» **Task directions**
Print each line below verbatim, skipping every picture.

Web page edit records
_ _ _ _ _
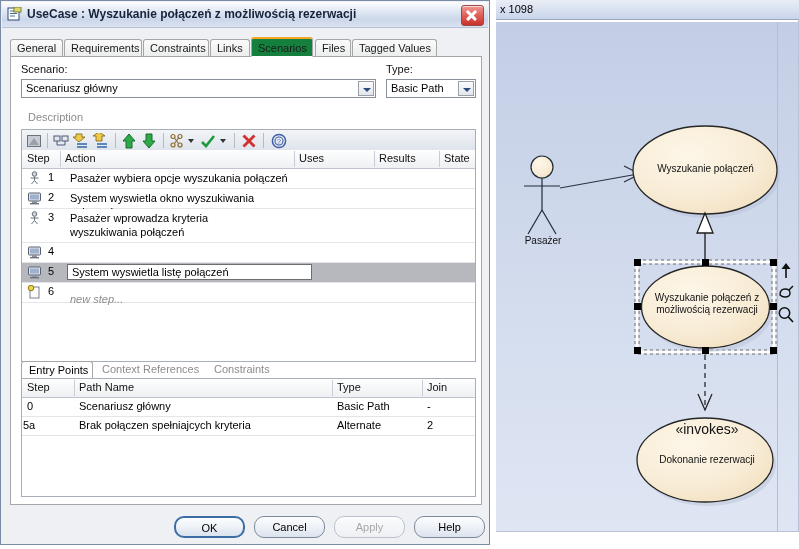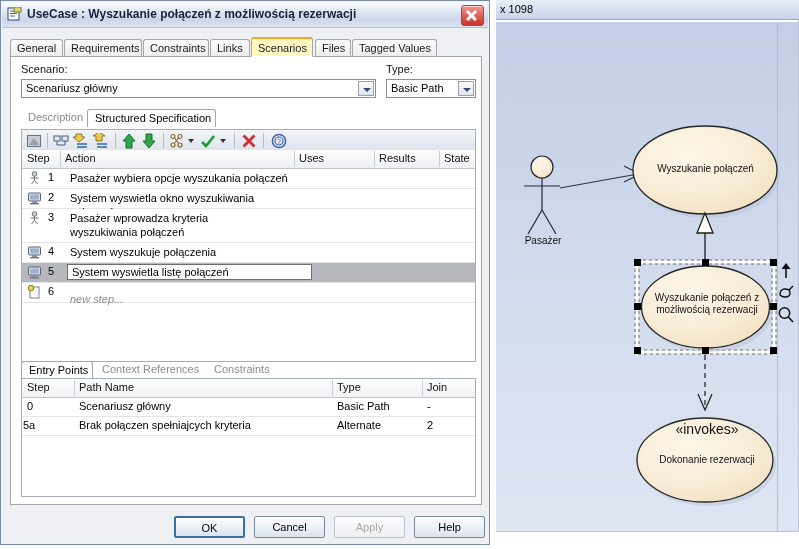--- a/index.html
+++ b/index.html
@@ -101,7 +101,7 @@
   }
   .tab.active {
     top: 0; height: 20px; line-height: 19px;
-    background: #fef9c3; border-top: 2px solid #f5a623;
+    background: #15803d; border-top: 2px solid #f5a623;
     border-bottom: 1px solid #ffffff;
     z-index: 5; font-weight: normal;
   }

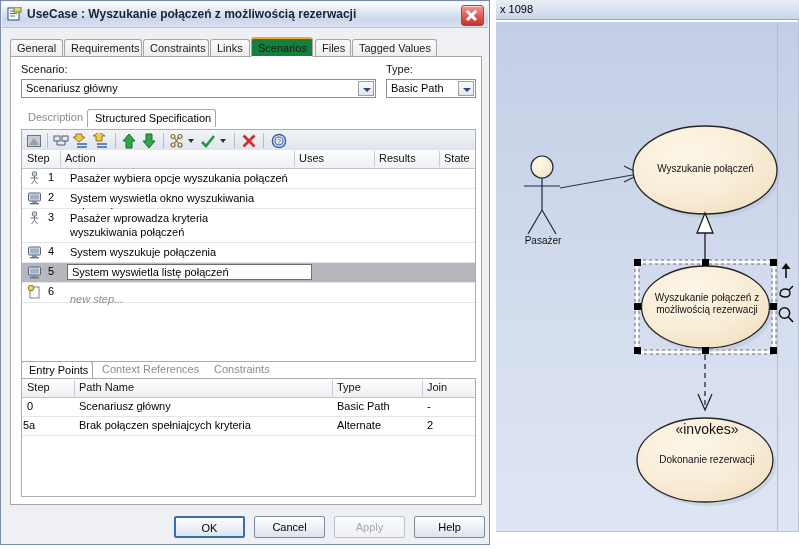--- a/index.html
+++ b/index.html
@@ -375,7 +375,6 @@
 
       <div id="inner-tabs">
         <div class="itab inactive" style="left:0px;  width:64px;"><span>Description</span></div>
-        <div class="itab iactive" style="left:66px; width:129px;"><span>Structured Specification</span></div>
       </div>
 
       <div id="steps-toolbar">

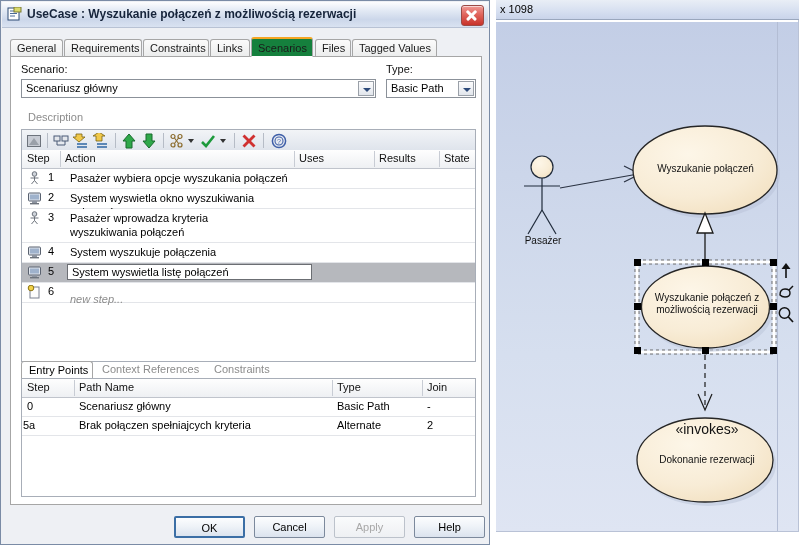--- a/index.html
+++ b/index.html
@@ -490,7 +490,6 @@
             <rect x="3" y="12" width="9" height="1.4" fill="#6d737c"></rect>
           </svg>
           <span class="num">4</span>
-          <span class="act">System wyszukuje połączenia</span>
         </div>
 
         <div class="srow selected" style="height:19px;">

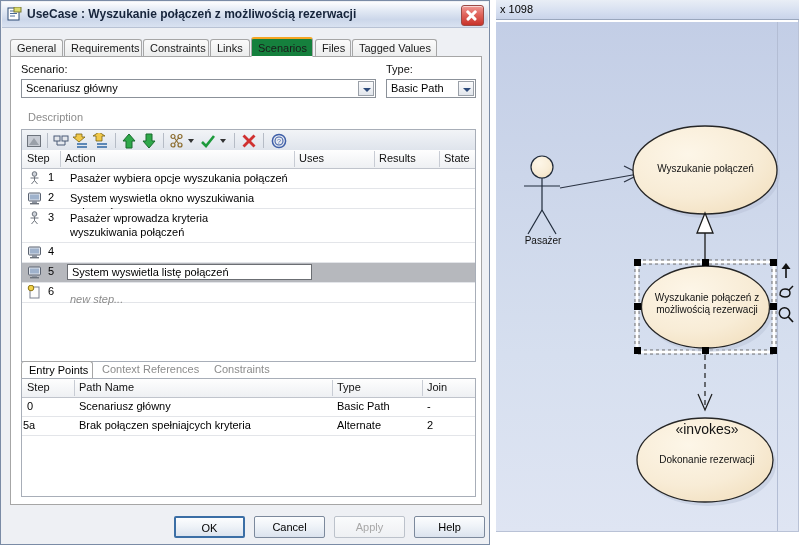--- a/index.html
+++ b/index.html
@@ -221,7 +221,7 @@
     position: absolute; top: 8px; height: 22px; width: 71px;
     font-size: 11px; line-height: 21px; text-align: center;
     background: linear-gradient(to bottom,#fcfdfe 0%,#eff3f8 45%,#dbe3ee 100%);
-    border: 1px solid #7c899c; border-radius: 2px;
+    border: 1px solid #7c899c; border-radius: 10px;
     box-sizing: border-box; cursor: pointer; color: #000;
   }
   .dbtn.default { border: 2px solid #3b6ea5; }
_ _ _ _ _
» **Result for this exercise**
--- a/index.html
+++ b/index.html
@@ -101,7 +101,7 @@
   }
   .tab.active {
     top: 0; height: 20px; line-height: 19px;
-    background: #fef9c3; border-top: 2px solid #f5a623;
+    background: #15803d; border-top: 2px solid #f5a623;
     border-bottom: 1px solid #ffffff;
     z-index: 5; font-weight: normal;
   }

--- a/index.html
+++ b/index.html
@@ -375,7 +375,6 @@
 
       <div id="inner-tabs">
         <div class="itab inactive" style="left:0px;  width:64px;"><span>Description</span></div>
-        <div class="itab iactive" style="left:66px; width:129px;"><span>Structured Specification</span></div>
       </div>
 
       <div id="steps-toolbar">

--- a/index.html
+++ b/index.html
@@ -490,7 +490,6 @@
             <rect x="3" y="12" width="9" height="1.4" fill="#6d737c"></rect>
           </svg>
           <span class="num">4</span>
-          <span class="act">System wyszukuje połączenia</span>
         </div>
 
         <div class="srow selected" style="height:19px;">

--- a/index.html
+++ b/index.html
@@ -221,7 +221,7 @@
     position: absolute; top: 8px; height: 22px; width: 71px;
     font-size: 11px; line-height: 21px; text-align: center;
     background: linear-gradient(to bottom,#fcfdfe 0%,#eff3f8 45%,#dbe3ee 100%);
-    border: 1px solid #7c899c; border-radius: 2px;
+    border: 1px solid #7c899c; border-radius: 10px;
     box-sizing: border-box; cursor: pointer; color: #000;
   }
   .dbtn.default { border: 2px solid #3b6ea5; }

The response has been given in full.